**Problem to work on:** Could you return all of the listing below exactly, please?
(Material supplied Opens)
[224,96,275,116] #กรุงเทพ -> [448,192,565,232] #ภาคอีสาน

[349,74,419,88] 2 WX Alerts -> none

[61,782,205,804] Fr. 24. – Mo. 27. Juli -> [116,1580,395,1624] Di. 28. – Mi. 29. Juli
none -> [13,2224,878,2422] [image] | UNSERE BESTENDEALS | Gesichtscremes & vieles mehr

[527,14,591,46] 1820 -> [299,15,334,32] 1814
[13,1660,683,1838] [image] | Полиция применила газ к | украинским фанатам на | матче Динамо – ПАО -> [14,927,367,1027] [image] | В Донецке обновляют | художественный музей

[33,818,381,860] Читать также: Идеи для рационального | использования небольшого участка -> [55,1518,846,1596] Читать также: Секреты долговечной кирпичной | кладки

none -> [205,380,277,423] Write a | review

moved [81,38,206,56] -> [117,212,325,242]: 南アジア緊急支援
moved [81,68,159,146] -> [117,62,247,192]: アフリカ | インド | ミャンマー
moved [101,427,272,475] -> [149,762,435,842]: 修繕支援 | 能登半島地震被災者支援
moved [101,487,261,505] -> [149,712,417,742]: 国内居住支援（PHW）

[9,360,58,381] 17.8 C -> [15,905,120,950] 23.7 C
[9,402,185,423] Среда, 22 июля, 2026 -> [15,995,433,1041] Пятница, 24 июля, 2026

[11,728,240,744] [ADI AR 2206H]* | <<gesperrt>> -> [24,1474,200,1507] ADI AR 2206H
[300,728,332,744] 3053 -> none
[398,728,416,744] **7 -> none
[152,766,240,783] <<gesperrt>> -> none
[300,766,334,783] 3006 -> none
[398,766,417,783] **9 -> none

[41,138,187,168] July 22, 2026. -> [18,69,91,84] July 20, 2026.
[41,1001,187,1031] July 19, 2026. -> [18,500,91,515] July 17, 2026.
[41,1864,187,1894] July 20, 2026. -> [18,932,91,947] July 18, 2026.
(Material supplied Closes)
**Output for this exercise:**
[224,96,275,116] #กรุงเทพ -> [448,192,565,232] #ภาคอีสาน

[349,74,419,88] 2 WX Alerts -> none

[61,782,205,804] Fr. 24. – Mo. 27. Juli -> [116,1580,395,1624] Di. 28. – Mi. 29. Juli
none -> [13,2224,878,2422] [image] | UNSERE BESTENDEALS | Gesichtscremes & vieles mehr

[527,14,591,46] 1820 -> [299,15,334,32] 1814
[13,1660,683,1838] [image] | Полиция применила газ к | украинским фанатам на | матче Динамо – ПАО -> [14,927,367,1027] [image] | В Донецке обновляют | художественный музей

[33,818,381,860] Читать также: Идеи для рационального | использования небольшого участка -> [55,1518,846,1596] Читать также: Секреты долговечной кирпичной | кладки

none -> [205,380,277,423] Write a | review

moved [81,38,206,56] -> [117,212,325,242]: 南アジア緊急支援
moved [81,68,159,146] -> [117,62,247,192]: アフリカ | インド | ミャンマー
moved [101,427,272,475] -> [149,762,435,842]: 修繕支援 | 能登半島地震被災者支援
moved [101,487,261,505] -> [149,712,417,742]: 国内居住支援（PHW）

[9,360,58,381] 17.8 C -> [15,905,120,950] 23.7 C
[9,402,185,423] Среда, 22 июля, 2026 -> [15,995,433,1041] Пятница, 24 июля, 2026

[11,728,240,744] [ADI AR 2206H]* | <<gesperrt>> -> [24,1474,200,1507] ADI AR 2206H
[300,728,332,744] 3053 -> none
[398,728,416,744] **7 -> none
[152,766,240,783] <<gesperrt>> -> none
[300,766,334,783] 3006 -> none
[398,766,417,783] **9 -> none

[41,138,187,168] July 22, 2026. -> [18,69,91,84] July 20, 2026.
[41,1001,187,1031] July 19, 2026. -> [18,500,91,515] July 17, 2026.
[41,1864,187,1894] July 20, 2026. -> [18,932,91,947] July 18, 2026.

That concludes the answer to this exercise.